Goal of the exercise: Reproduce the records. Keep every word exact and include no images.

[Front-end code edit data]
++++
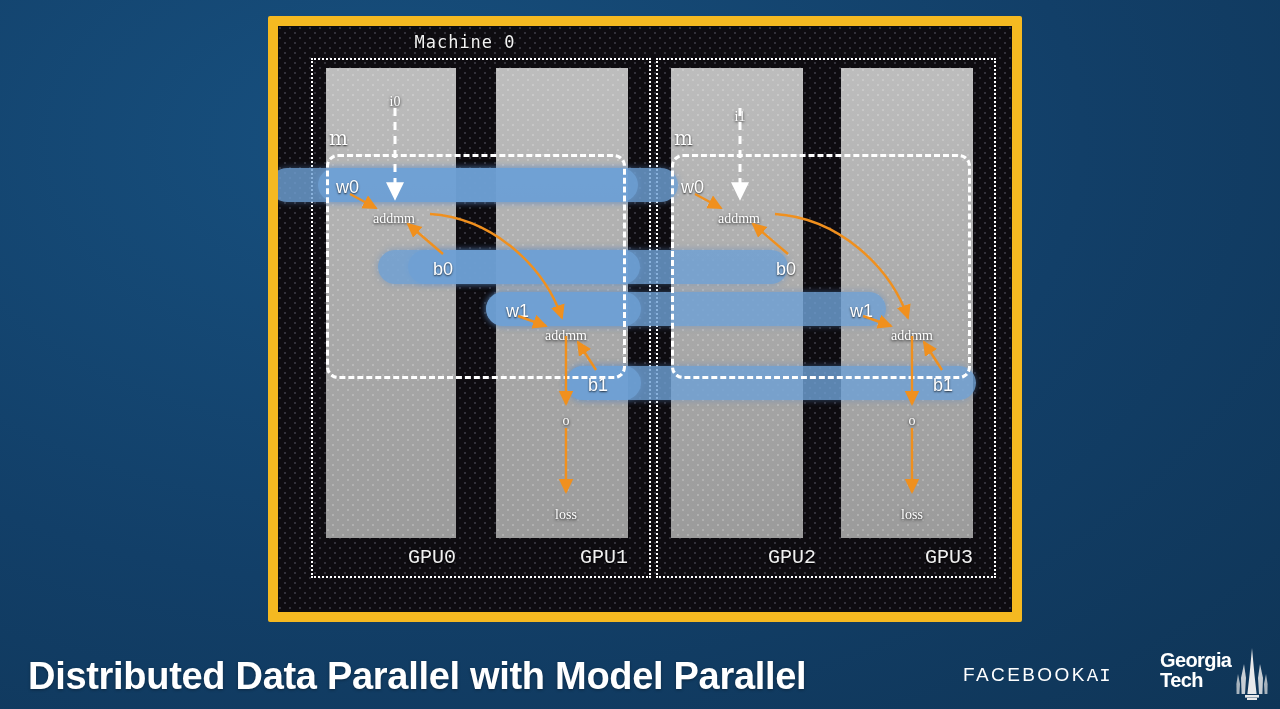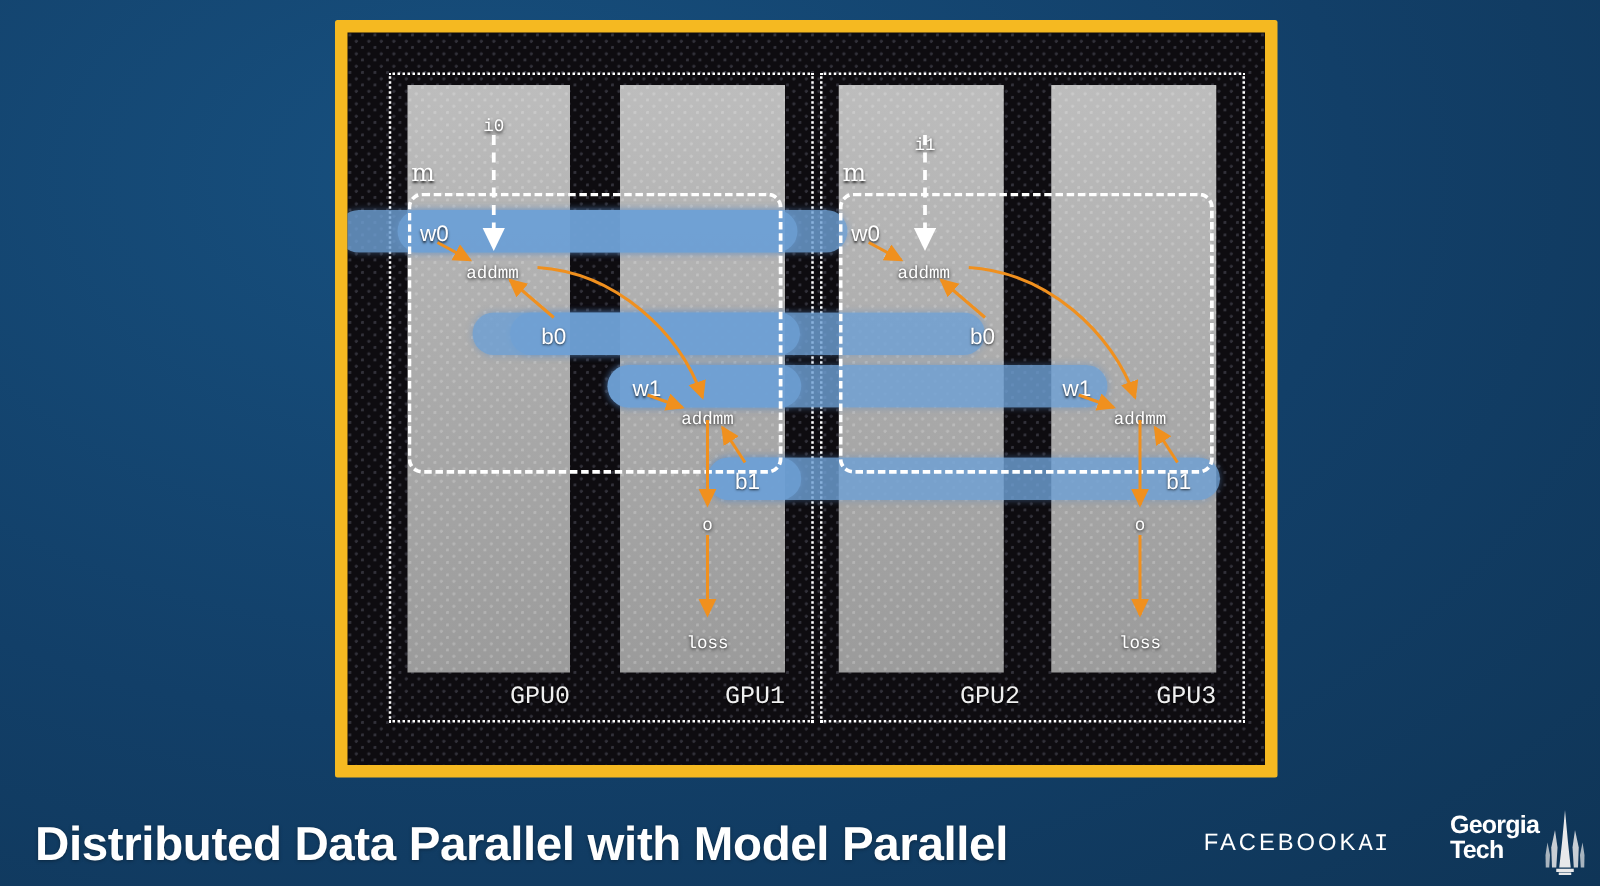--- a/index.html
+++ b/index.html
@@ -185,6 +185,7 @@
 <div class="figure-frame">
   <div class="figure-inner">
 
+    <div class="machine-title" id="machine0-title">Machine 0</div>
 
     <div class="machine-box" id="machine0-box"></div>
     <div class="machine-box" id="machine1-box"></div>

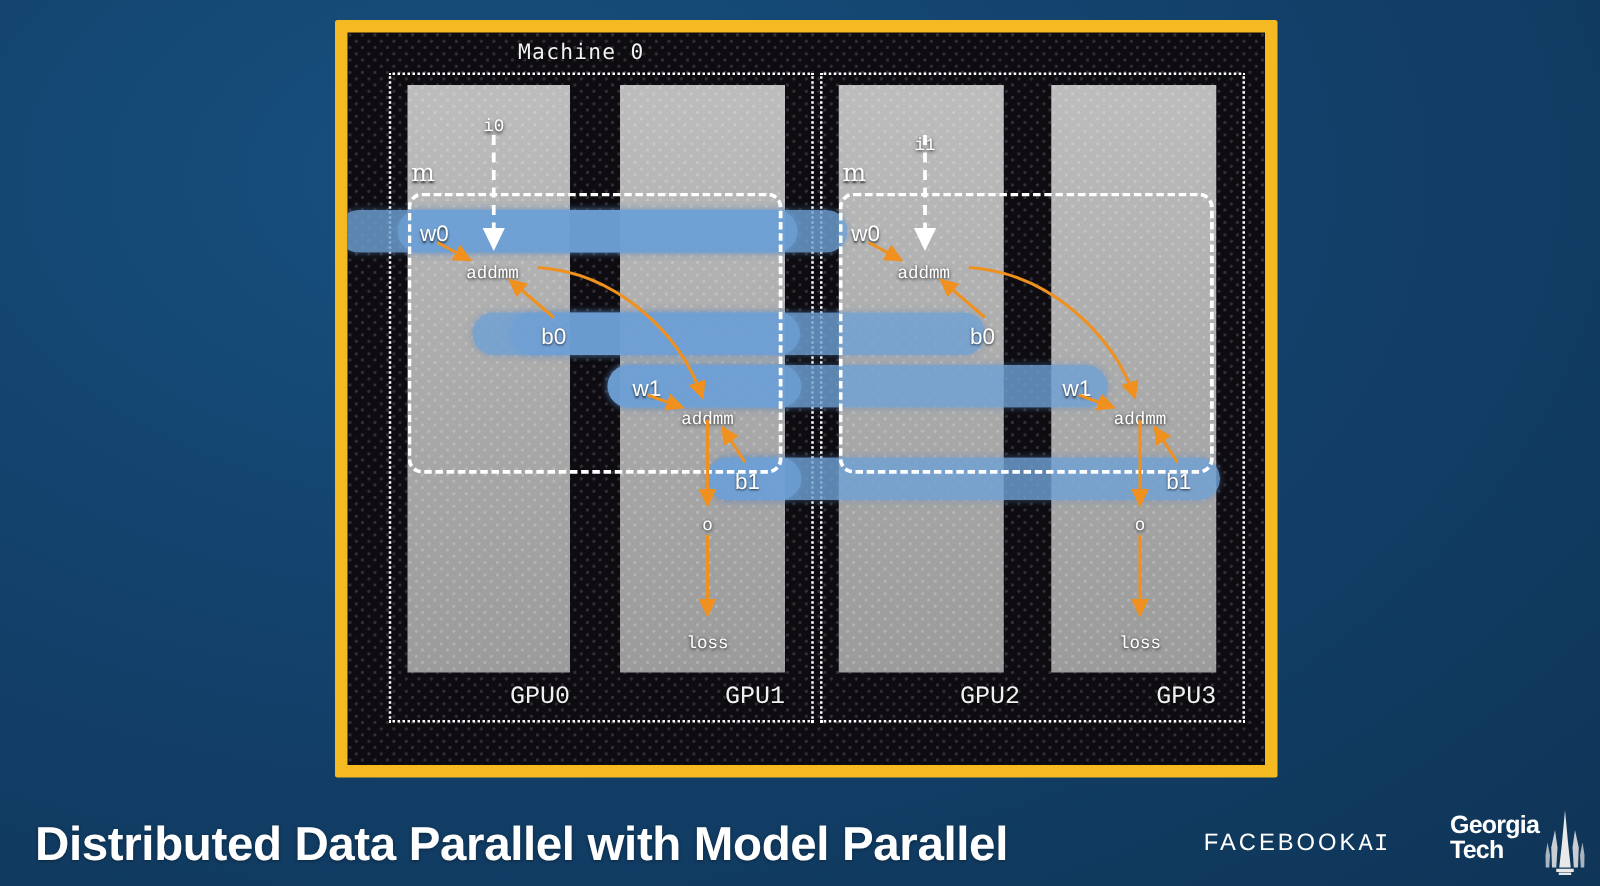--- a/index.html
+++ b/index.html
@@ -130,7 +130,7 @@
   .node{
     position:absolute;
     color:#ffffff;
-    font-family:Liberation Mono, monospace;
+    font-family:Liberation Serif, serif;
     font-size:14px;
     text-shadow:0 1px 3px rgba(0,0,0,.85);
     white-space:nowrap;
++++
Output of the exercise:
--- a/index.html
+++ b/index.html
@@ -185,6 +185,7 @@
 <div class="figure-frame">
   <div class="figure-inner">
 
+    <div class="machine-title" id="machine0-title">Machine 0</div>
 
     <div class="machine-box" id="machine0-box"></div>
     <div class="machine-box" id="machine1-box"></div>

--- a/index.html
+++ b/index.html
@@ -130,7 +130,7 @@
   .node{
     position:absolute;
     color:#ffffff;
-    font-family:Liberation Mono, monospace;
+    font-family:Liberation Serif, serif;
     font-size:14px;
     text-shadow:0 1px 3px rgba(0,0,0,.85);
     white-space:nowrap;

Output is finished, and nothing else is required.